**Content revision data**

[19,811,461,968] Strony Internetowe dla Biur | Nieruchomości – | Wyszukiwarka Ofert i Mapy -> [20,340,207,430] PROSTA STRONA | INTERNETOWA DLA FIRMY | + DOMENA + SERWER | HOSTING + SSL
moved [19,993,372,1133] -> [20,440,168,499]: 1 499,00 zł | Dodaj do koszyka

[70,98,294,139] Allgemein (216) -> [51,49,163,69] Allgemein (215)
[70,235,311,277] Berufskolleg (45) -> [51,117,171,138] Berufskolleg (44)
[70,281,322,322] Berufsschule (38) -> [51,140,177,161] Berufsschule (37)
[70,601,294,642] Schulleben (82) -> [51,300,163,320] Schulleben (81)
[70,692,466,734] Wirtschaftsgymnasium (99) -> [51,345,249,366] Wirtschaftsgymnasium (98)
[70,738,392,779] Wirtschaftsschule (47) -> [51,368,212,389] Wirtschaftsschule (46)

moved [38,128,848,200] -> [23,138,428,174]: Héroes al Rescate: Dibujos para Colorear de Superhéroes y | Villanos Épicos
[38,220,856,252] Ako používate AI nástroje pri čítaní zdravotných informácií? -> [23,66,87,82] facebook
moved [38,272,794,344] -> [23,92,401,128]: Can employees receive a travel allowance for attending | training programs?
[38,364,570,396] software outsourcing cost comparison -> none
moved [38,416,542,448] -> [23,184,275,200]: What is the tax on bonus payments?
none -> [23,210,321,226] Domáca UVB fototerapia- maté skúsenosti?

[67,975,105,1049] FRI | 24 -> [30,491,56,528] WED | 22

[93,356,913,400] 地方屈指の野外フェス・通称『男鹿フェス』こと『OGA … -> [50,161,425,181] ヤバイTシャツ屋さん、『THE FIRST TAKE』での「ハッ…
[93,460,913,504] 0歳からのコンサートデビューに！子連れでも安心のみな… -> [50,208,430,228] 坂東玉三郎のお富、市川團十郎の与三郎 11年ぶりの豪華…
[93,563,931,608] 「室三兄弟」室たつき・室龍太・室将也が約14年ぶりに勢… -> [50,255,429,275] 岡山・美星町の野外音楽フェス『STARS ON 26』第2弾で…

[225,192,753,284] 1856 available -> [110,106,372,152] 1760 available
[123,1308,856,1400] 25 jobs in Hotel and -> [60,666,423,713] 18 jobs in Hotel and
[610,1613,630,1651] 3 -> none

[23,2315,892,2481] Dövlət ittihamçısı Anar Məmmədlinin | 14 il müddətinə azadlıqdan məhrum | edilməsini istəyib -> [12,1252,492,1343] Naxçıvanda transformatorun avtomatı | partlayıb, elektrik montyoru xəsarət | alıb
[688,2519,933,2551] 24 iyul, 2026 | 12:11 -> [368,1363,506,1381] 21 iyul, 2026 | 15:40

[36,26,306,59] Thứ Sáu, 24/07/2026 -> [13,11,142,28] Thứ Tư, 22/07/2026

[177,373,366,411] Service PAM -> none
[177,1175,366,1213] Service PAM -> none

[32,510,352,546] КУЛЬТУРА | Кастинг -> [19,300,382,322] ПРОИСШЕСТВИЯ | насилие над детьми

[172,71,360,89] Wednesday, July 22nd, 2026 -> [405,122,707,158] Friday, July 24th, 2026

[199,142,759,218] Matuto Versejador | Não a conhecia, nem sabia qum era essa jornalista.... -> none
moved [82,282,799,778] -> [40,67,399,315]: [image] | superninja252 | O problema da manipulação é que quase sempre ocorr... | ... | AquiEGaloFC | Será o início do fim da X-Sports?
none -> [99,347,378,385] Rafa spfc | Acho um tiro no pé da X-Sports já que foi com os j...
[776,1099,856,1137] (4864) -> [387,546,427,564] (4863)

**TASK DETAILS**
Your answer must be the lines from the first line of the records through the line containing "[70,738,392,779] Wirtschaftsschule (47)", copied exactly.

**FINISHED TASK**
[19,811,461,968] Strony Internetowe dla Biur | Nieruchomości – | Wyszukiwarka Ofert i Mapy -> [20,340,207,430] PROSTA STRONA | INTERNETOWA DLA FIRMY | + DOMENA + SERWER | HOSTING + SSL
moved [19,993,372,1133] -> [20,440,168,499]: 1 499,00 zł | Dodaj do koszyka

[70,98,294,139] Allgemein (216) -> [51,49,163,69] Allgemein (215)
[70,235,311,277] Berufskolleg (45) -> [51,117,171,138] Berufskolleg (44)
[70,281,322,322] Berufsschule (38) -> [51,140,177,161] Berufsschule (37)
[70,601,294,642] Schulleben (82) -> [51,300,163,320] Schulleben (81)
[70,692,466,734] Wirtschaftsgymnasium (99) -> [51,345,249,366] Wirtschaftsgymnasium (98)
[70,738,392,779] Wirtschaftsschule (47) -> [51,368,212,389] Wirtschaftsschule (46)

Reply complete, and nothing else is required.